_Task directions_
Beginning at the line that holds "subtotal: 2157.10 -> 1967.30", copy the material below exactly through its last line.
-=-=-
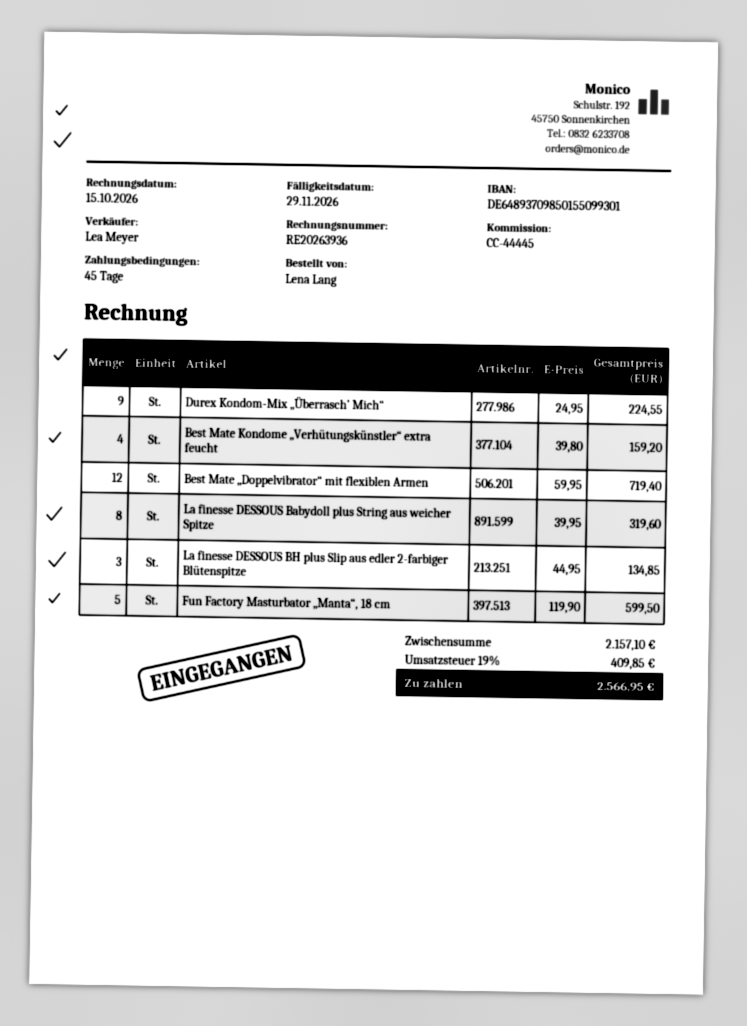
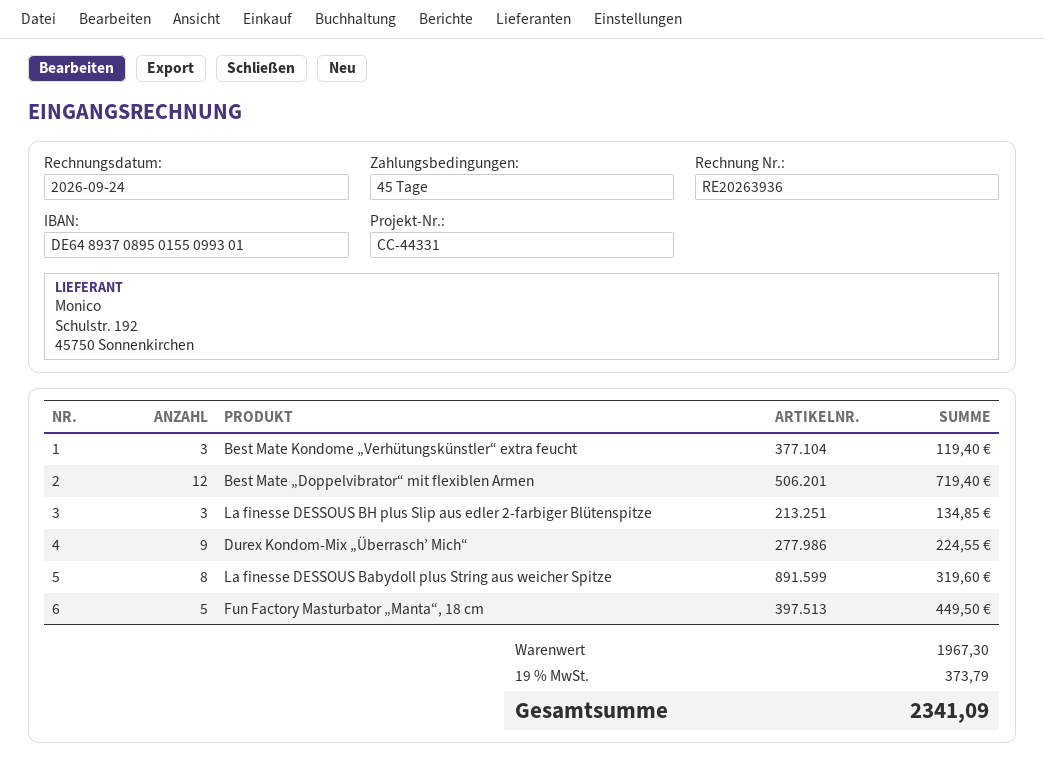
invoice date: 2026-10-15 -> 2026-09-24
reference: CC-44445 -> CC-44331
bank account: DE64893709850155099301 -> DE64893708950155099301
Best Mate Kondome „Verhütungskünstler“ extra feucht: 4 for 159.20 -> 3 for 119.40
Fun Factory Masturbator „Manta“, 18 cm: 5 for 599.50 -> 5 for 449.50
subtotal: 2157.10 -> 1967.30
tax: 19% = 409.85 -> 19% = 373.79
total: 2566.95 -> 2341.09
-=-=-
_Result_
subtotal: 2157.10 -> 1967.30
tax: 19% = 409.85 -> 19% = 373.79
total: 2566.95 -> 2341.09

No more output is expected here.